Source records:
BEGIN

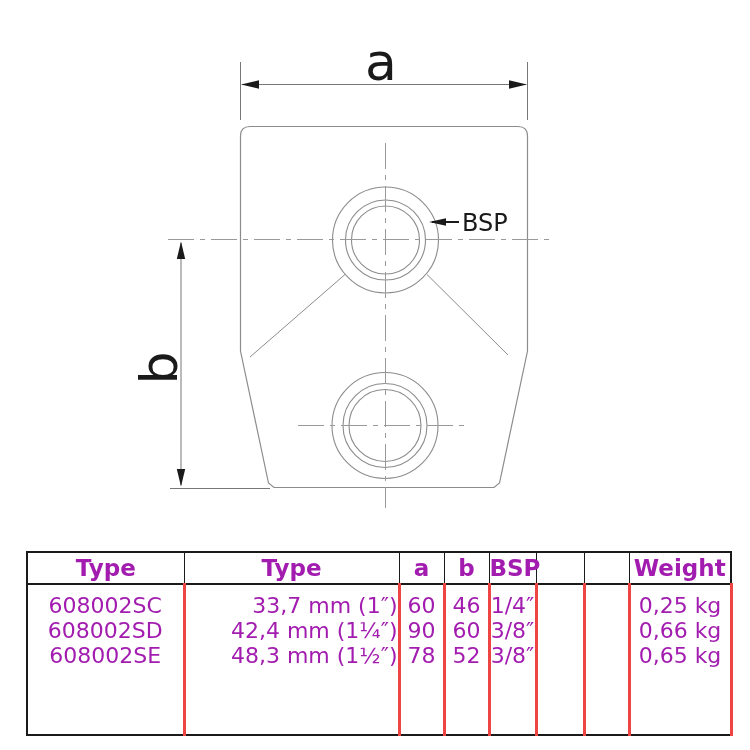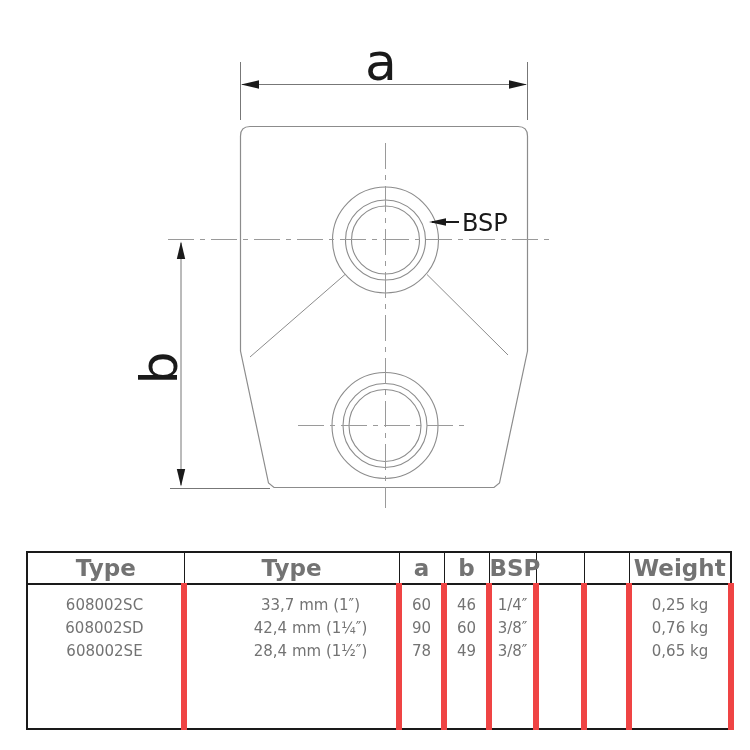"Type" table.spec-table { color: #737373 -> #a21caf }
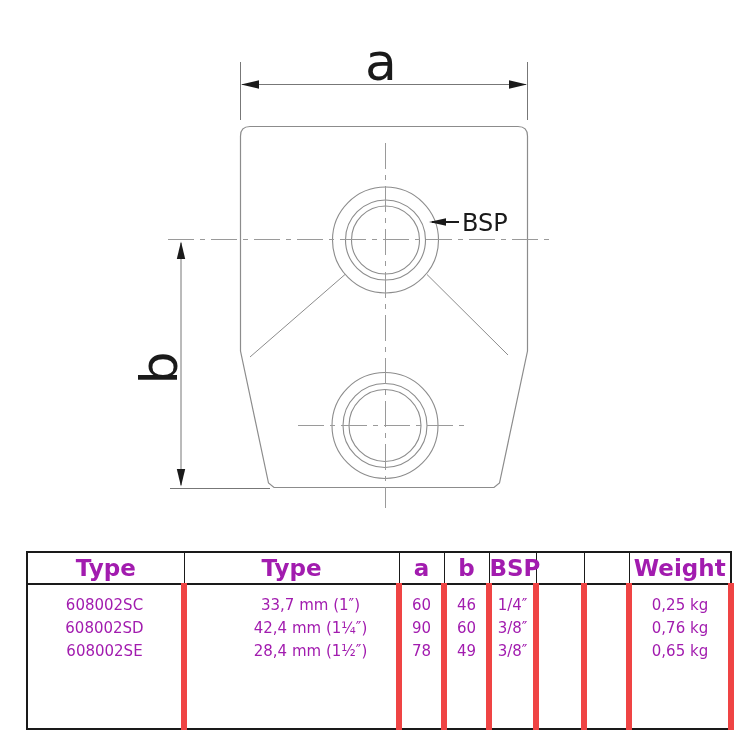"608002SC" table.spec-table td { border-right: 6px solid #ef4444 -> 3px solid #ef4444; font-size: 15px -> 22px }
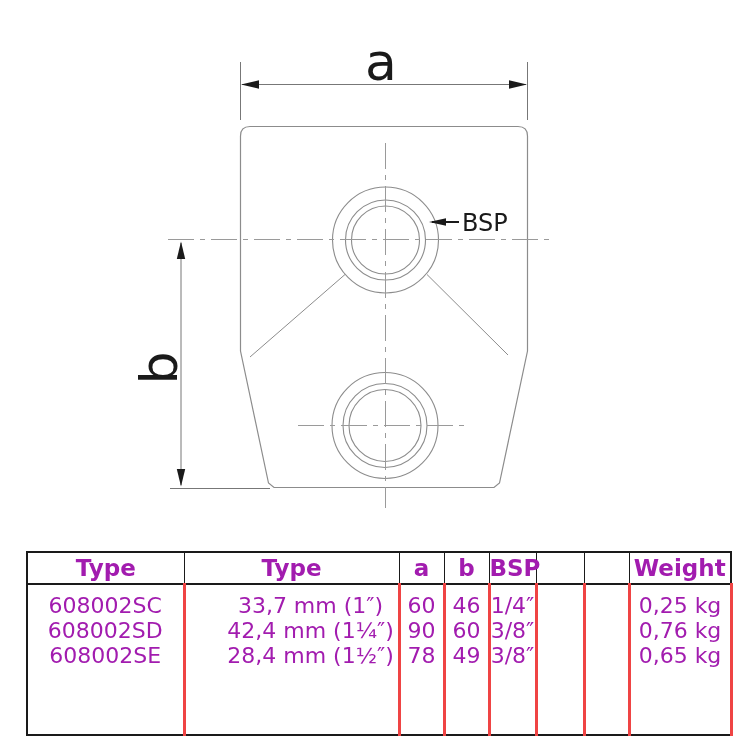"33,7 mm (1″)" table.spec-table td.size-cell { text-align: center -> right }
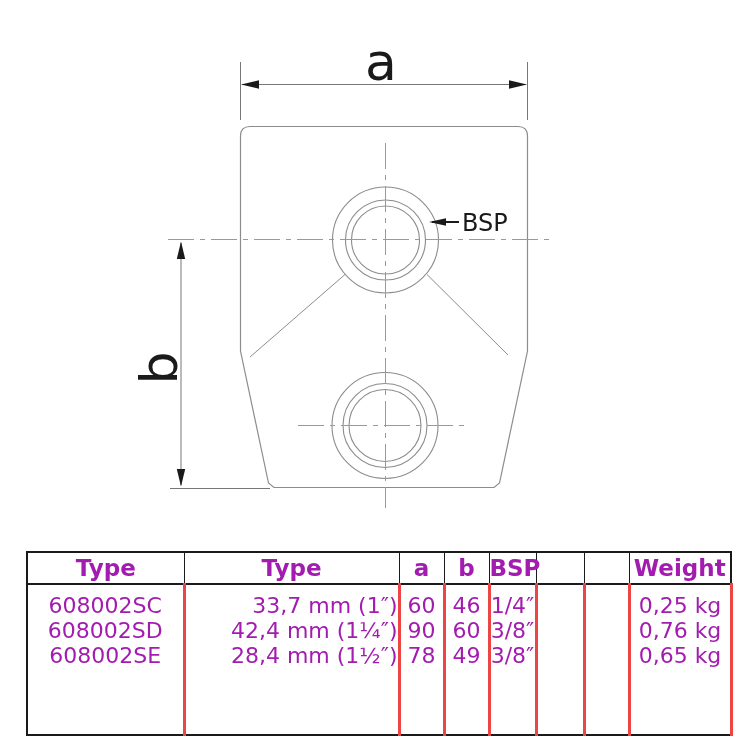"0,76 kg" td { text: 0,76 -> 0,66 }
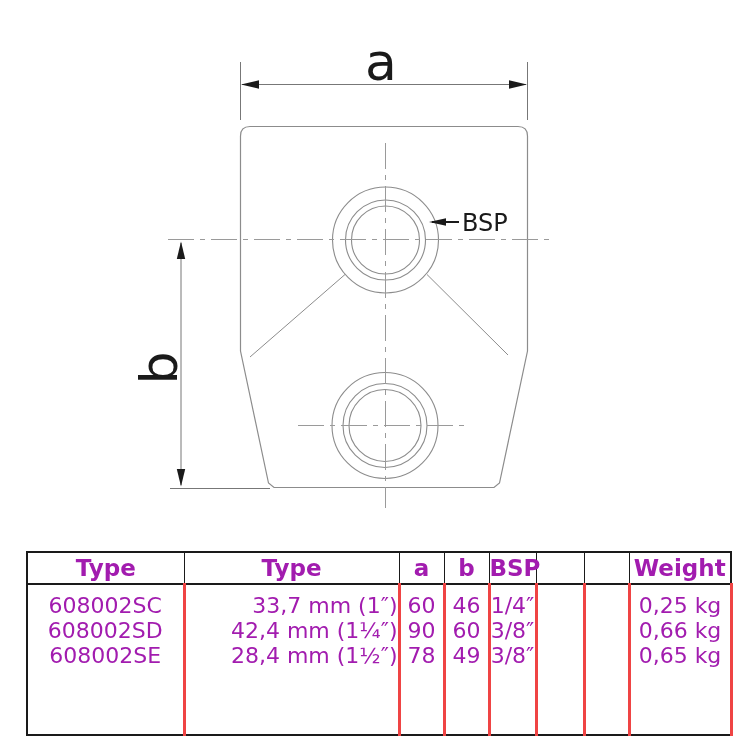"28,4 mm (1½″)" td.size-cell { text: 28,4 -> 48,3 }
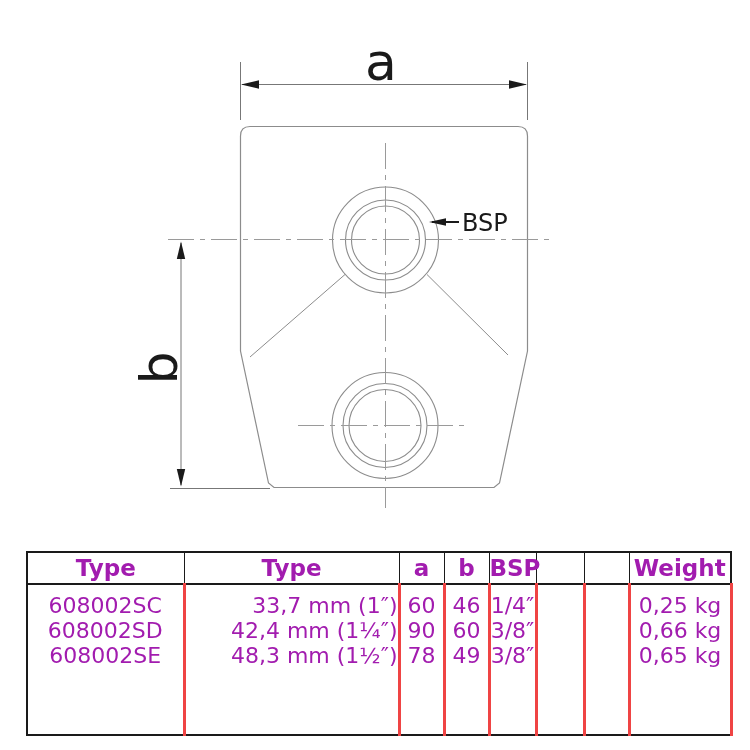"49" td { text: 49 -> 52 }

END

[Activity]:
From the first line of the entries above down to the line holding "text: 28,4 ->", quote each line exactly and nothing else, skipping pictures.

[Answer section]:
"Type" table.spec-table { color: #737373 -> #a21caf }
"608002SC" table.spec-table td { border-right: 6px solid #ef4444 -> 3px solid #ef4444; font-size: 15px -> 22px }
"33,7 mm (1″)" table.spec-table td.size-cell { text-align: center -> right }
"0,76 kg" td { text: 0,76 -> 0,66 }
"28,4 mm (1½″)" td.size-cell { text: 28,4 -> 48,3 }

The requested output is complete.